- [STORED DATA]:
= = =

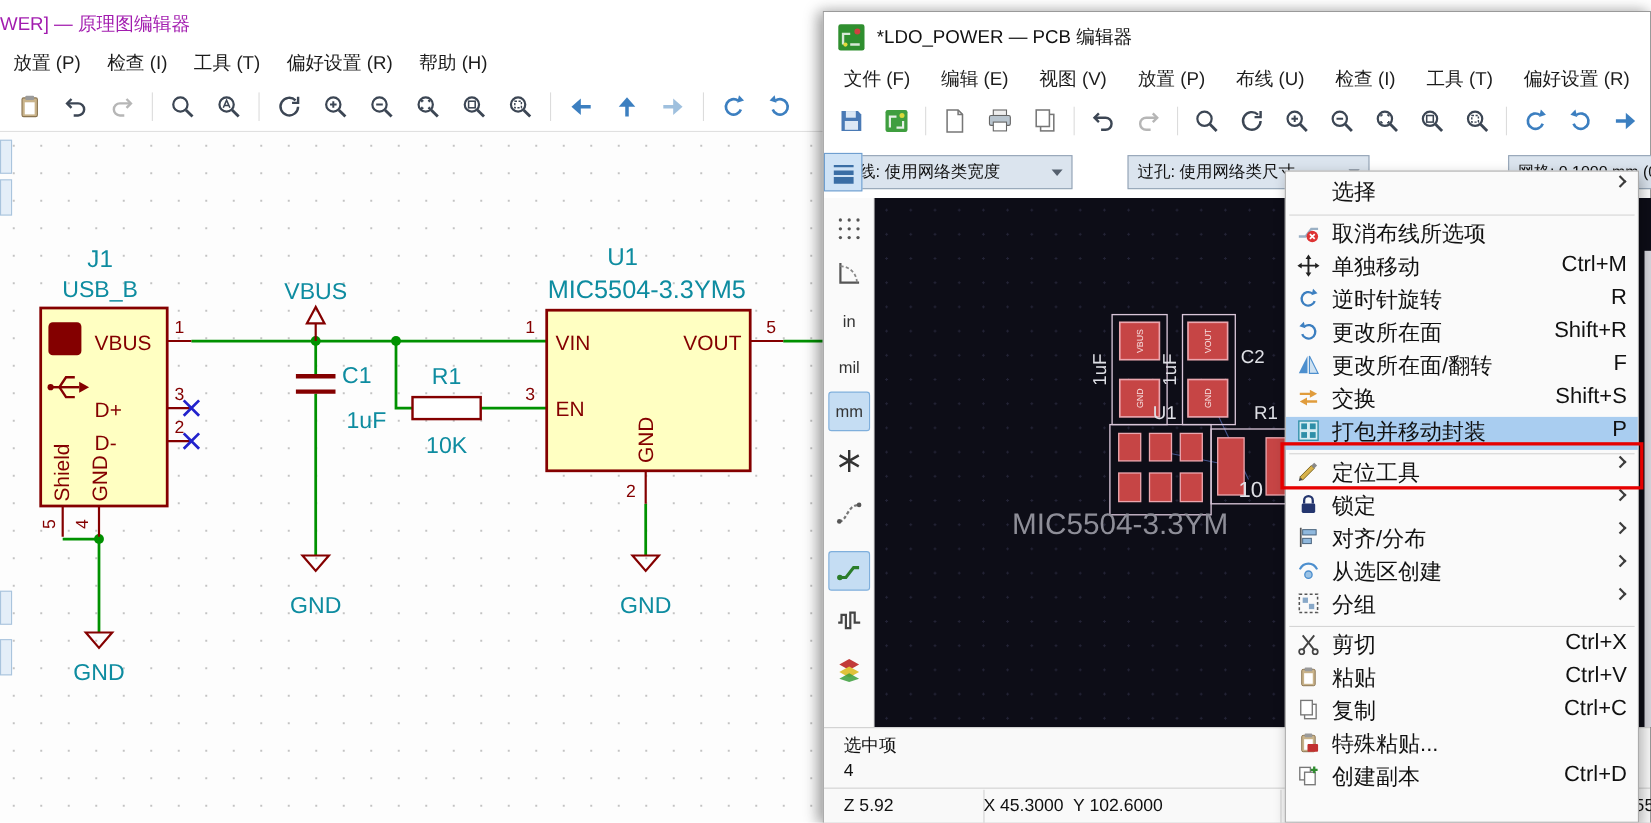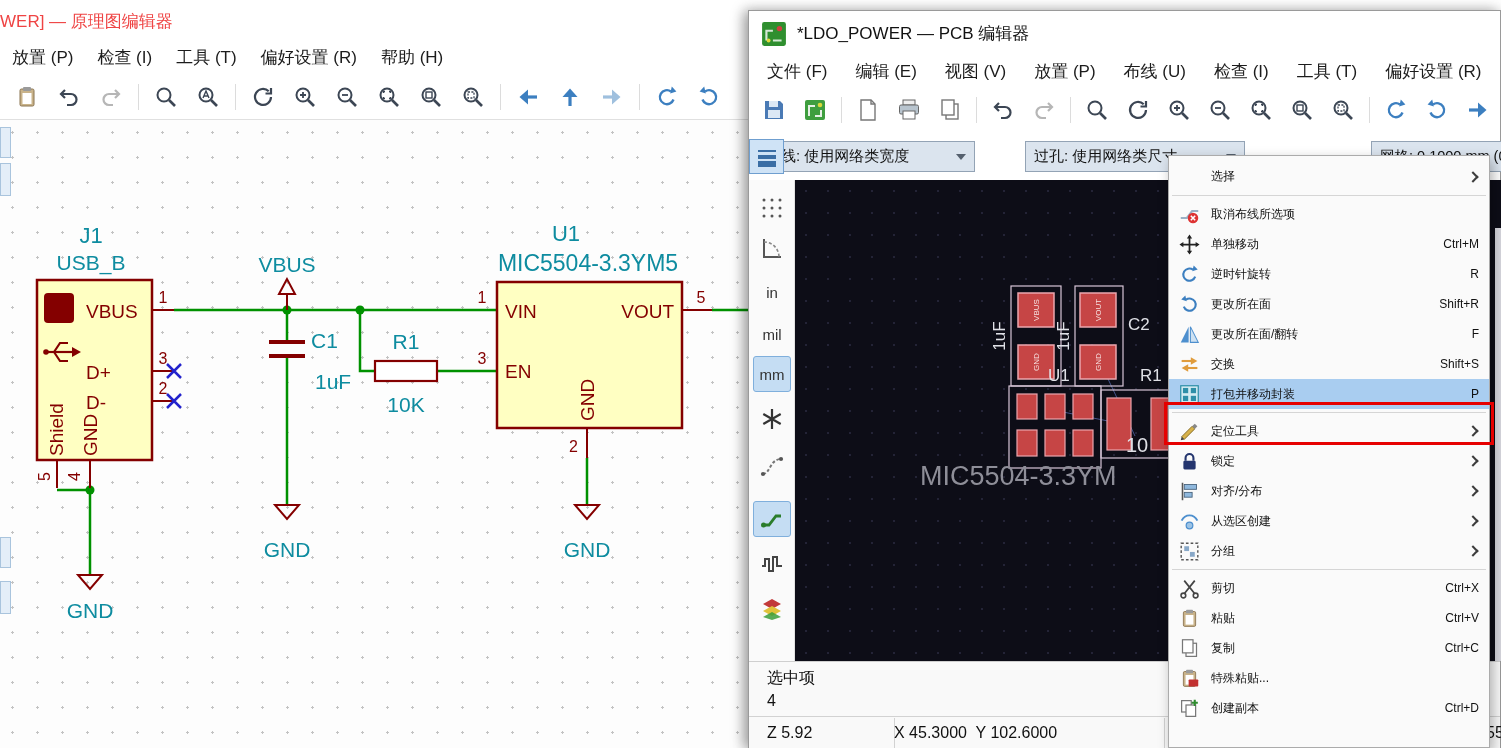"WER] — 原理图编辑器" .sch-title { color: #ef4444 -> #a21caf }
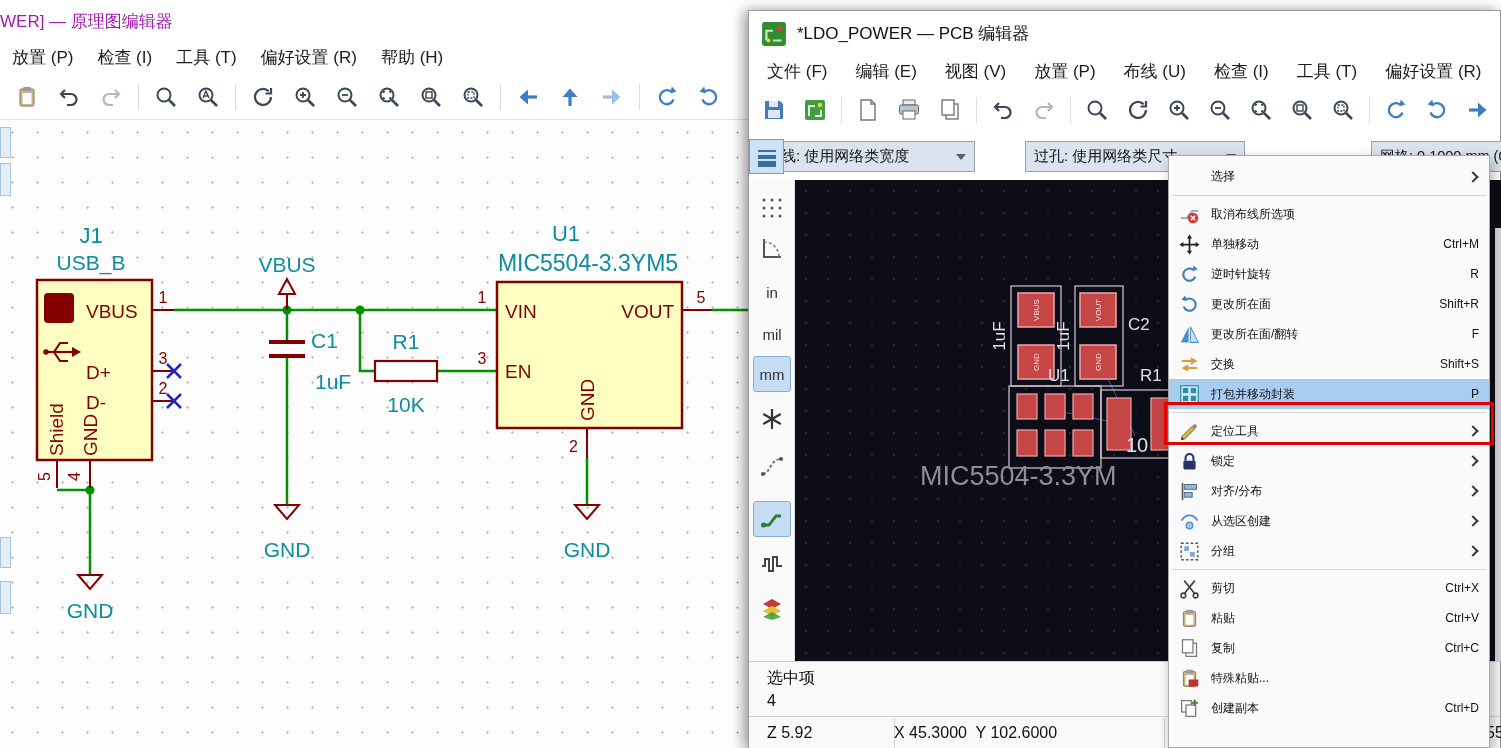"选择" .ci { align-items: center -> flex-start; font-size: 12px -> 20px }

= = =

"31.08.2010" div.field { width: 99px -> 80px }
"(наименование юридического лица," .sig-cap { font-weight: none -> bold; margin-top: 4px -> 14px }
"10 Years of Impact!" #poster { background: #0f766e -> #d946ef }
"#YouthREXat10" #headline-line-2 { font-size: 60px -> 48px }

= = =

- [ASSIGNMENT]: Going back over the entries above, copy word for word every line from the one that has "font-weight: none ->" on through the one that has "font-size: 60px ->".

- [OUTPUT OF THE EXERCISE]:
"(наименование юридического лица," .sig-cap { font-weight: none -> bold; margin-top: 4px -> 14px }
"10 Years of Impact!" #poster { background: #0f766e -> #d946ef }
"#YouthREXat10" #headline-line-2 { font-size: 60px -> 48px }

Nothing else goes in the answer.